Poi ne troviamo una seconda, rivolta da Dio a Giobbe
insieme a tante altre: «Dove eri tu quando io fondavo la terra? Dillo, se hai
tanta intelligenza!» (Gb 38,4).
In questa domenica si rinnova la domanda. Sì è pronti
a riconoscerlo, ad accoglierlo? È quanto interessa a Luca. A Luca interessa la
fede come se fosse la cosa più importante, quasi la madre di tutte le cose.
Gesù evidentemente metteva la fede al primo posto come mezzo di salvezza –
tante volte ha detto: «La tua fede ti ha salvato». Così pensava anche il
profeta Isaia che dice «Se non avete fede, certo non potrete sussistere» (Is
7,9). Non so se per noi la fede sia così importante come per Gesù, se sia anche
per noi la cosa che cerchiamo di più, se sia ciò che ci sta a cuore più di ogni
altra cosa in questa nostra vita.
La preghiera è ciò che mantiene viva la fede del
credente nel tempo che lo separa dal ritorno del Figlio dell’uomo. Per fede qui
si intende l’esistenza del cristiano vissuta nella vigilanza orante e nella
fedeltà al Vangelo che viene mantenuta nel momento della prova, perché Gesù al
suo ritorno non la trovi impreparata, non trovi un amore raffreddato (cfr. Mt
24,12).
Fede significa diventare vulnerabili nei confronti di
Dio e nei confronti del prossimo. O, come dice l’apostolo Paolo, credere è
ricevere una scheggia nella carne, essere feriti e resi deboli, «perché quando
sono debole, allora sono forte» (2Cor 12,10).

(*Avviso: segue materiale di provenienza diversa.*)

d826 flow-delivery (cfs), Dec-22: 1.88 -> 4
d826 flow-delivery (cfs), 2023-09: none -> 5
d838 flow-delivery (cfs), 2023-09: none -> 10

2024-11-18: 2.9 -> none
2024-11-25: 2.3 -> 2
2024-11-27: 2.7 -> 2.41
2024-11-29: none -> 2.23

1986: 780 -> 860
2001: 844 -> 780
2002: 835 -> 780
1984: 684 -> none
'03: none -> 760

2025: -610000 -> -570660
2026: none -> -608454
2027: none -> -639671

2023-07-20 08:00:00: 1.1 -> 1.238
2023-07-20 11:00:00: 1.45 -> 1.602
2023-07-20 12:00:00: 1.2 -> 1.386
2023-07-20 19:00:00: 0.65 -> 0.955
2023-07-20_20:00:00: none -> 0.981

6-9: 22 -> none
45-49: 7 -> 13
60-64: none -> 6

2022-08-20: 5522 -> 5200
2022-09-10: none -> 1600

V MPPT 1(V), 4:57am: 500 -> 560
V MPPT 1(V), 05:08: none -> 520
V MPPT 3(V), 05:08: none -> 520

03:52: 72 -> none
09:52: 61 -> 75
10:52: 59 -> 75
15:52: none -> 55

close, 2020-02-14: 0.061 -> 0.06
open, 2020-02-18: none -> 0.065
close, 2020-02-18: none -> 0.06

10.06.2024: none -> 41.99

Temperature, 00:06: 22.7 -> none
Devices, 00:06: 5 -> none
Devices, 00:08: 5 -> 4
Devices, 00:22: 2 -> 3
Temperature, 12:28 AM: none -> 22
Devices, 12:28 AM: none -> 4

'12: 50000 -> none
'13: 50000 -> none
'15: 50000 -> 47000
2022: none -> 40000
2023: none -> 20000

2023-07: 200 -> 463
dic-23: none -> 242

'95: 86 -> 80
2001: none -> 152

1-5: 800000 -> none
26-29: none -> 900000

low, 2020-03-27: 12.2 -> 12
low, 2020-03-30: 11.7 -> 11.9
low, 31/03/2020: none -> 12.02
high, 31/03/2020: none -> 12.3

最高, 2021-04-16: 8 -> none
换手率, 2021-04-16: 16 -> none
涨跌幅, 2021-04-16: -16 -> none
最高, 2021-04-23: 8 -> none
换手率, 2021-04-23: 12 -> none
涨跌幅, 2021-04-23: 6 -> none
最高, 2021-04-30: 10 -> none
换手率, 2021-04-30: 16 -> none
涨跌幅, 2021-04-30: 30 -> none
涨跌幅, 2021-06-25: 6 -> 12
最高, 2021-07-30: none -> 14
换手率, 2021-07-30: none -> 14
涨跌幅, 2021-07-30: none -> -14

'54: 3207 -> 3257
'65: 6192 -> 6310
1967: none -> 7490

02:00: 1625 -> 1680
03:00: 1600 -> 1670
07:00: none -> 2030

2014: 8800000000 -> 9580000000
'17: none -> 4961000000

È lo Spirito Santo che ci rende più credenti e più
umani, più sinceri davanti a Dio e migliori dentro, più forti nella nostra
debolezza e più persone, più allegri e generosi, più fiduciosi e dinamici, più
profondi e trasparenti.
La Parola illumina la vita
Avverto Dio come un Padre che si prede cura anche di me? Con quanta convinzione
e pazienza lo invoco?
La fede, è importante per me? Quale tipo di fede vivo?
Pregare sempre: come vivo la vigilanza orante nella vita di tutti i giorni?
Quali fatiche provo e quali attenzioni metto in campo per superarle?
Sono pronto alla venuta del Figlio dell’uomo? Oppure vivo un amore freddo?
Pregare
Alzo gli occhi verso i monti:
da dove mi verrà l’aiuto?
Il mio aiuto viene dal Signore:
egli ha fatto cielo e terra.
Non lascerà vacillare il tuo piede,
non si addormenterà il tuo custode.
Non si addormenterà, non prenderà sonno
il custode d’Israele.
Il Signore è il tuo custode,
il Signore è la tua ombra
e sta alla tua destra.
Di giorno non ti colpirà il sole,
né la luna di notte.
Il Signore ti custodirà da ogni male:
egli custodirà la tua vita.
Il Signore ti custodirà quando esci e
quando entri,
da ora e per sempre.(Sal 120).
Contemplare-agire

Accogliamo dentro il nostro cuore il sano rimprovero
di Gesù, il suo sano realismo, la sua sconcertante provocazione. Conserviamo la
fede nelle avversità, non demordiamo, non molliamo; ma continuiamo con costanza
la disarmata e disarmante battaglia del Regno vivendo una fede orante.